### Directions
Set down all of the entries precisely as they were written.

### Working data
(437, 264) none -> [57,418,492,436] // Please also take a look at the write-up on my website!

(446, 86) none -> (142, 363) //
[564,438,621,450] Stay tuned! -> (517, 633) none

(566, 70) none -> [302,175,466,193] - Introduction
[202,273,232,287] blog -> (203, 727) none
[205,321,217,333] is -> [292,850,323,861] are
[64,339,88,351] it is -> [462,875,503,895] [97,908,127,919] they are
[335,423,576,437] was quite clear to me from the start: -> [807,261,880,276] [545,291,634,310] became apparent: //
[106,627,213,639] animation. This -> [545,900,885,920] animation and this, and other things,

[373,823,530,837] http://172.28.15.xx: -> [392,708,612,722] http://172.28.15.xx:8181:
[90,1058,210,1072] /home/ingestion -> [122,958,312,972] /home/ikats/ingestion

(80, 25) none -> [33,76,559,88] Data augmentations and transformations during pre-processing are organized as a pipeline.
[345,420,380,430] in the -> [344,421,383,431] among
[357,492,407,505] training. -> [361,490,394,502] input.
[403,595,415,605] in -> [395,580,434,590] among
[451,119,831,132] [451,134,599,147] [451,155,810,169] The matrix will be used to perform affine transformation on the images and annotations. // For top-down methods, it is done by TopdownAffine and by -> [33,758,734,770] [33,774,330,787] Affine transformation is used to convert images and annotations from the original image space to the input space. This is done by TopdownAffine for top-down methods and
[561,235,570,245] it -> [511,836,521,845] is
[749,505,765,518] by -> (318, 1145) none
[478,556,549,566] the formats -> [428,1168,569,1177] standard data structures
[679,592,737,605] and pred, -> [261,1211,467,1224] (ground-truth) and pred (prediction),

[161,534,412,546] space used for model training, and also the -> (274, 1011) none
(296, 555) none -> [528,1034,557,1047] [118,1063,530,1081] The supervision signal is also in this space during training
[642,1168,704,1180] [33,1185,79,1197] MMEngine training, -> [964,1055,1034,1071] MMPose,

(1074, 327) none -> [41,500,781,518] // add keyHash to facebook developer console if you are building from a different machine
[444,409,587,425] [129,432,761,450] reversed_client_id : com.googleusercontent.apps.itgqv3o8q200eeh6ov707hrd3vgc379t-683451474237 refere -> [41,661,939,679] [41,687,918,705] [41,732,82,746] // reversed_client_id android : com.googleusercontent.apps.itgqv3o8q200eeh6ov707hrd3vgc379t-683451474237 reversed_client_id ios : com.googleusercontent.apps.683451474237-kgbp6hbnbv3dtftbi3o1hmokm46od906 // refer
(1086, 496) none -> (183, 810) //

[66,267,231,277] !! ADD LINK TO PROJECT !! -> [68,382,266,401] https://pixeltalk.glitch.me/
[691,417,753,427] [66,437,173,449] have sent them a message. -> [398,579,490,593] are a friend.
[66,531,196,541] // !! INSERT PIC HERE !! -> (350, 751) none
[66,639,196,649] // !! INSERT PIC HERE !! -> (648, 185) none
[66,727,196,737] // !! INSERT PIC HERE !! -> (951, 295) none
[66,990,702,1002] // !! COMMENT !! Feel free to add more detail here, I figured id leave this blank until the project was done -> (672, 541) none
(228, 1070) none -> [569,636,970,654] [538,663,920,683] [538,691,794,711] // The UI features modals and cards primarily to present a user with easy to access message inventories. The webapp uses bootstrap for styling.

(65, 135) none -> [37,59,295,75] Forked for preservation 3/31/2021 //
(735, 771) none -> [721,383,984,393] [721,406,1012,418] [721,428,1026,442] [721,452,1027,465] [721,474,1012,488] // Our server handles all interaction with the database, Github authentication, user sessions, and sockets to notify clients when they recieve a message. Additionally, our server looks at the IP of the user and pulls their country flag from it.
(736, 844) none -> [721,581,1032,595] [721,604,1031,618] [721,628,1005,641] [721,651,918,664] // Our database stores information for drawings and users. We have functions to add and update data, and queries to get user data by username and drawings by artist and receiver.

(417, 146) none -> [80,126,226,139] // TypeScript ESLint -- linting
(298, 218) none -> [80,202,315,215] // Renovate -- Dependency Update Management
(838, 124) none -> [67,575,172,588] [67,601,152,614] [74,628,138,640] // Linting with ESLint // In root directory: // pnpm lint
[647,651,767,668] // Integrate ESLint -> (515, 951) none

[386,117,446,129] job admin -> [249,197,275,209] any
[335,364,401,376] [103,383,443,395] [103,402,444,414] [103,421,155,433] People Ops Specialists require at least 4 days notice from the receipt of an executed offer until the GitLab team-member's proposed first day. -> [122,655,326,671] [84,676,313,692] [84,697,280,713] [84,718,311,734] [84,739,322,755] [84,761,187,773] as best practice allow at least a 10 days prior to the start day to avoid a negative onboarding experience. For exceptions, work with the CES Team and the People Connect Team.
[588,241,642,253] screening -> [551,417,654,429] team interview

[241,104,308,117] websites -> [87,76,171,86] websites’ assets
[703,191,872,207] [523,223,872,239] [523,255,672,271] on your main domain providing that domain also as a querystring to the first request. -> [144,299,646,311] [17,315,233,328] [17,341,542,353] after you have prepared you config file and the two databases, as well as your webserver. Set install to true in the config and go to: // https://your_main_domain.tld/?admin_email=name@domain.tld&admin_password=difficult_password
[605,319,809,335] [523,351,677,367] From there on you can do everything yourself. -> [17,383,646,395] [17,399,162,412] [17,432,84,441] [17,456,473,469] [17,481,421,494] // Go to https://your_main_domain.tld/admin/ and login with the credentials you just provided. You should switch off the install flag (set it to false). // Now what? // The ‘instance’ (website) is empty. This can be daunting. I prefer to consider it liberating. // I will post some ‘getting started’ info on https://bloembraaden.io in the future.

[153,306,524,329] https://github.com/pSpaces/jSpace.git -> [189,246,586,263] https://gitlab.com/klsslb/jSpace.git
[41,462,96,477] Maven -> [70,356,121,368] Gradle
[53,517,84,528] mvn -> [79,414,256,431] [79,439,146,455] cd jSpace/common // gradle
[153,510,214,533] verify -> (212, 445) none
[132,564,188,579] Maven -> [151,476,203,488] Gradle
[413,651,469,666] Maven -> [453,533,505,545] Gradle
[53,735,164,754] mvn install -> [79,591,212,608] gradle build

### Task response
(437, 264) none -> [57,418,492,436] // Please also take a look at the write-up on my website!

(446, 86) none -> (142, 363) //
[564,438,621,450] Stay tuned! -> (517, 633) none

(566, 70) none -> [302,175,466,193] - Introduction
[202,273,232,287] blog -> (203, 727) none
[205,321,217,333] is -> [292,850,323,861] are
[64,339,88,351] it is -> [462,875,503,895] [97,908,127,919] they are
[335,423,576,437] was quite clear to me from the start: -> [807,261,880,276] [545,291,634,310] became apparent: //
[106,627,213,639] animation. This -> [545,900,885,920] animation and this, and other things,

[373,823,530,837] http://172.28.15.xx: -> [392,708,612,722] http://172.28.15.xx:8181:
[90,1058,210,1072] /home/ingestion -> [122,958,312,972] /home/ikats/ingestion

(80, 25) none -> [33,76,559,88] Data augmentations and transformations during pre-processing are organized as a pipeline.
[345,420,380,430] in the -> [344,421,383,431] among
[357,492,407,505] training. -> [361,490,394,502] input.
[403,595,415,605] in -> [395,580,434,590] among
[451,119,831,132] [451,134,599,147] [451,155,810,169] The matrix will be used to perform affine transformation on the images and annotations. // For top-down methods, it is done by TopdownAffine and by -> [33,758,734,770] [33,774,330,787] Affine transformation is used to convert images and annotations from the original image space to the input space. This is done by TopdownAffine for top-down methods and
[561,235,570,245] it -> [511,836,521,845] is
[749,505,765,518] by -> (318, 1145) none
[478,556,549,566] the formats -> [428,1168,569,1177] standard data structures
[679,592,737,605] and pred, -> [261,1211,467,1224] (ground-truth) and pred (prediction),

[161,534,412,546] space used for model training, and also the -> (274, 1011) none
(296, 555) none -> [528,1034,557,1047] [118,1063,530,1081] The supervision signal is also in this space during training
[642,1168,704,1180] [33,1185,79,1197] MMEngine training, -> [964,1055,1034,1071] MMPose,

(1074, 327) none -> [41,500,781,518] // add keyHash to facebook developer console if you are building from a different machine
[444,409,587,425] [129,432,761,450] reversed_client_id : com.googleusercontent.apps.itgqv3o8q200eeh6ov707hrd3vgc379t-683451474237 refere -> [41,661,939,679] [41,687,918,705] [41,732,82,746] // reversed_client_id android : com.googleusercontent.apps.itgqv3o8q200eeh6ov707hrd3vgc379t-683451474237 reversed_client_id ios : com.googleusercontent.apps.683451474237-kgbp6hbnbv3dtftbi3o1hmokm46od906 // refer
(1086, 496) none -> (183, 810) //

[66,267,231,277] !! ADD LINK TO PROJECT !! -> [68,382,266,401] https://pixeltalk.glitch.me/
[691,417,753,427] [66,437,173,449] have sent them a message. -> [398,579,490,593] are a friend.
[66,531,196,541] // !! INSERT PIC HERE !! -> (350, 751) none
[66,639,196,649] // !! INSERT PIC HERE !! -> (648, 185) none
[66,727,196,737] // !! INSERT PIC HERE !! -> (951, 295) none
[66,990,702,1002] // !! COMMENT !! Feel free to add more detail here, I figured id leave this blank until the project was done -> (672, 541) none
(228, 1070) none -> [569,636,970,654] [538,663,920,683] [538,691,794,711] // The UI features modals and cards primarily to present a user with easy to access message inventories. The webapp uses bootstrap for styling.

(65, 135) none -> [37,59,295,75] Forked for preservation 3/31/2021 //
(735, 771) none -> [721,383,984,393] [721,406,1012,418] [721,428,1026,442] [721,452,1027,465] [721,474,1012,488] // Our server handles all interaction with the database, Github authentication, user sessions, and sockets to notify clients when they recieve a message. Additionally, our server looks at the IP of the user and pulls their country flag from it.
(736, 844) none -> [721,581,1032,595] [721,604,1031,618] [721,628,1005,641] [721,651,918,664] // Our database stores information for drawings and users. We have functions to add and update data, and queries to get user data by username and drawings by artist and receiver.

(417, 146) none -> [80,126,226,139] // TypeScript ESLint -- linting
(298, 218) none -> [80,202,315,215] // Renovate -- Dependency Update Management
(838, 124) none -> [67,575,172,588] [67,601,152,614] [74,628,138,640] // Linting with ESLint // In root directory: // pnpm lint
[647,651,767,668] // Integrate ESLint -> (515, 951) none

[386,117,446,129] job admin -> [249,197,275,209] any
[335,364,401,376] [103,383,443,395] [103,402,444,414] [103,421,155,433] People Ops Specialists require at least 4 days notice from the receipt of an executed offer until the GitLab team-member's proposed first day. -> [122,655,326,671] [84,676,313,692] [84,697,280,713] [84,718,311,734] [84,739,322,755] [84,761,187,773] as best practice allow at least a 10 days prior to the start day to avoid a negative onboarding experience. For exceptions, work with the CES Team and the People Connect Team.
[588,241,642,253] screening -> [551,417,654,429] team interview

[241,104,308,117] websites -> [87,76,171,86] websites’ assets
[703,191,872,207] [523,223,872,239] [523,255,672,271] on your main domain providing that domain also as a querystring to the first request. -> [144,299,646,311] [17,315,233,328] [17,341,542,353] after you have prepared you config file and the two databases, as well as your webserver. Set install to true in the config and go to: // https://your_main_domain.tld/?admin_email=name@domain.tld&admin_password=difficult_password
[605,319,809,335] [523,351,677,367] From there on you can do everything yourself. -> [17,383,646,395] [17,399,162,412] [17,432,84,441] [17,456,473,469] [17,481,421,494] // Go to https://your_main_domain.tld/admin/ and login with the credentials you just provided. You should switch off the install flag (set it to false). // Now what? // The ‘instance’ (website) is empty. This can be daunting. I prefer to consider it liberating. // I will post some ‘getting started’ info on https://bloembraaden.io in the future.

[153,306,524,329] https://github.com/pSpaces/jSpace.git -> [189,246,586,263] https://gitlab.com/klsslb/jSpace.git
[41,462,96,477] Maven -> [70,356,121,368] Gradle
[53,517,84,528] mvn -> [79,414,256,431] [79,439,146,455] cd jSpace/common // gradle
[153,510,214,533] verify -> (212, 445) none
[132,564,188,579] Maven -> [151,476,203,488] Gradle
[413,651,469,666] Maven -> [453,533,505,545] Gradle
[53,735,164,754] mvn install -> [79,591,212,608] gradle build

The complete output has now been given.